Merge sort is one of the most powerful sorting algorithms. Merge sort is widely used in various applications as well. The best part about these algorithms is that they are able to sort a given data in O(nLogn) complexity as against O(n2) complexity (we will soon see how) of bubble sort and selection sort. Moreover, merge sort is of interest because it creates an excellent case study for one of the widely used techniques in Computer Science - divide and conquer.
Merge Sort Algorithm - Explanation
Given an array of length, say n, we perform the following steps to sort the array:
Divide the array into 2 parts of lengths n/2 and n - n/2 respectively (here if n is odd, we round off the value of n/2). Let us call these arrays as left half and right half respectively.
Recursively sort the left half array and the right half array.
Merge the left half array and right half-array to get the full array sorted.
Let us take an example:
Given Array: [6, 4, 5, 1, 2, 7, 3]
First, as per step 1 above, we divide the array into 2 parts. As we can see, the following are the subarrays left half and right half:
Left half: [6, 4, 5, 1]
Right half: [2, 7, 3]
Then, as per step 2 above, we recursively sort the left and right halves. Here is how the sorted subarrays will look like:
Recursively sorted left half: [1, 4, 5, 6]
Recursively sorted right half: [2, 3, 7]
Finally, as per step 3, we will merge these 2 halves to create the final sorted array. Final merged and sorted array: [1, 2, 3, 4, 5, 6, 7]
The left and the right halves can always be sorted recursively using the same algorithm. The magic happens in creating the final merged and sorted array. So, let us understand it well using the above example.

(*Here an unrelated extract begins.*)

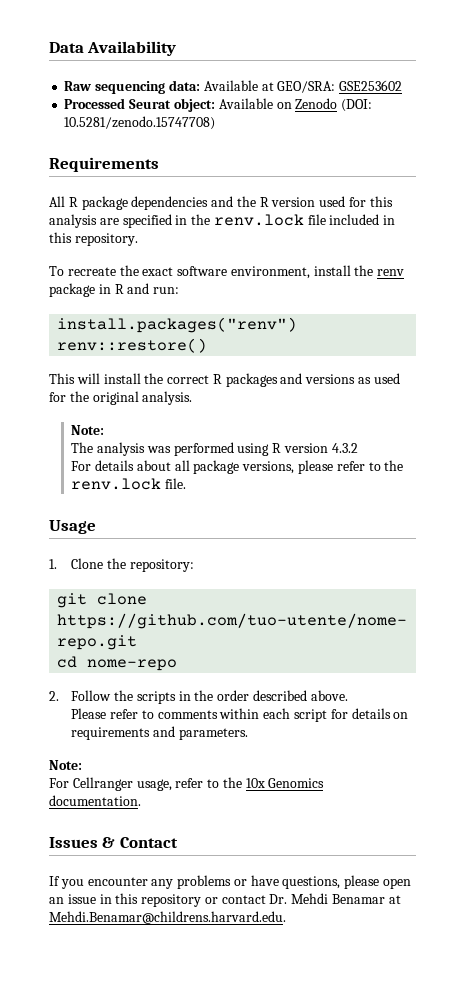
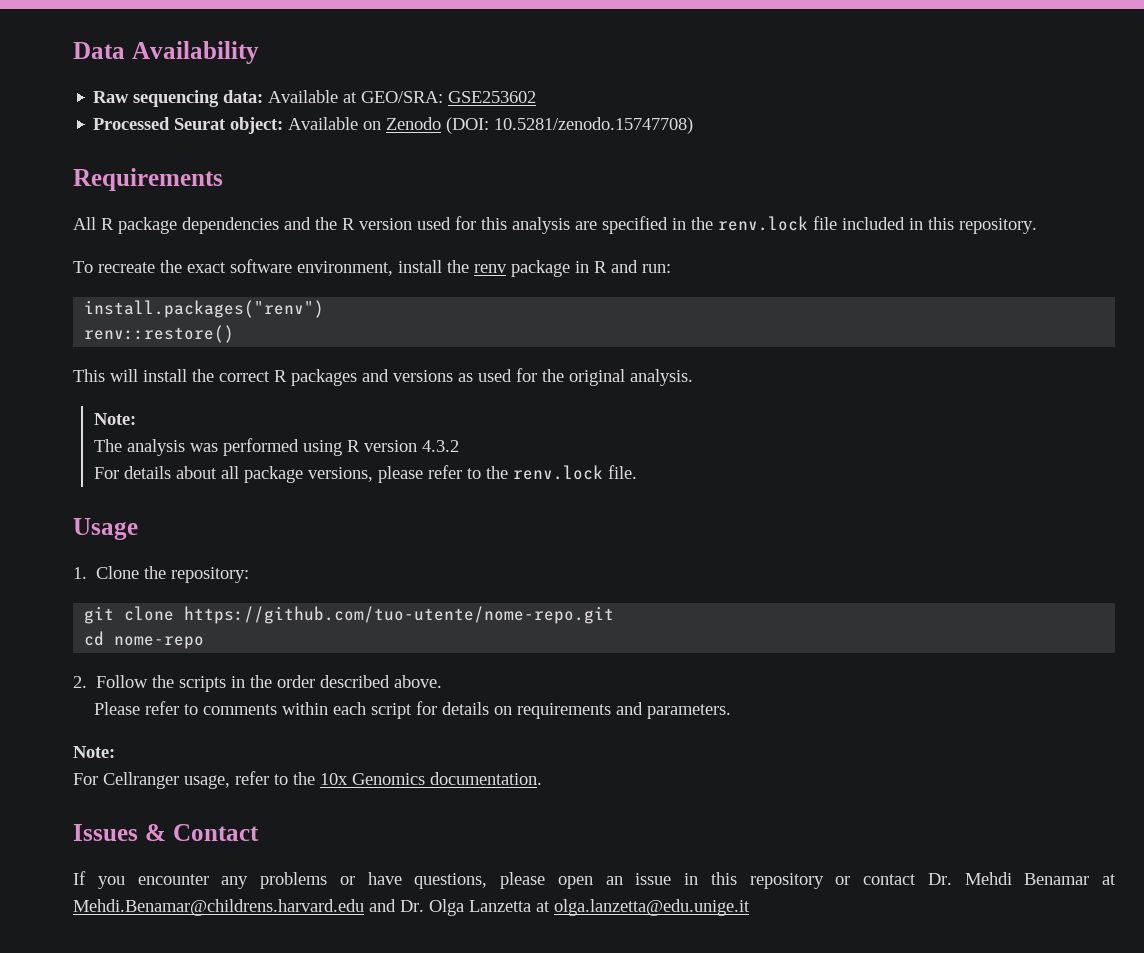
- If you encounter any problems or have questions, please open an issue in this repository or contact Dr. Mehdi Benamar at Mehdi.Benamar@childrens.harvard.edu.
+ If you encounter any problems or have questions, please open an issue in this repository or contact Dr. Mehdi Benamar at Mehdi.Benamar@childrens.harvard.edu and Dr. Olga Lanzetta at olga.lanzetta@edu.unige.it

In the above example, we are given 2 arrays [1, 4, 5, 6] and [2, 3, 7]. We are supposed to merge these 2 arrays into a single sorted array. Let us place a pointer at the head of each array. We will depict the pointer by underlining the corresponding element where the pointer points to.
Final merged array = []
Left array: [1, 4, 5, 6]
Right array: [2, 3, 7]
As can be seen, the pointer of the left array is at 1 and the pointer of the right array is at 2. We pick the smaller one and put it in the final merged array and move the corresponding pointer. After doing this, we will have the following state:
Final merged array = [1]
Left array: [4, 5, 6]
Right array: [2, 3, 7]
Here the pointers are now at 4 and 2 respectively. We again do what we did above - pick the smaller one and put it in the final merged array and move the corresponding pointer. We will get the following:
Final merged array = [1, 2]
Left array: [4, 5, 6]
Right array: [3, 7]
We repeat this again to get:
Final merged array = [1, 2, 3]
Left array: [4, 5, 6]
Right array: [7]
Continuing this exercise, we can see that we are successfully able to get the final merged array in the sorted form:
Final merged array = [1, 2, 3, 4, 5, 6, 7]
Left array: []
Right array: []
So, as can be seen, we started with an unsorted array and we were successfully able to get a sorted array. Another question that is to be answered - how were the left and the right arrays sorted? Well, we sorted them recursively using the same technique as above. For instance, consider the right array: [2, 7, 3]. To sort it, we will break it again into 2 sub-arrays: [2, 7] and [3]. Both these sub-arrays are already sorted so we can simply merge them by using the technique explained above to get the sorted array [2, 3, 7].
Using the below image you can understand
Merge Sort Pseudo Code
Before we get into the actual code, let us take a look at the pseudo code.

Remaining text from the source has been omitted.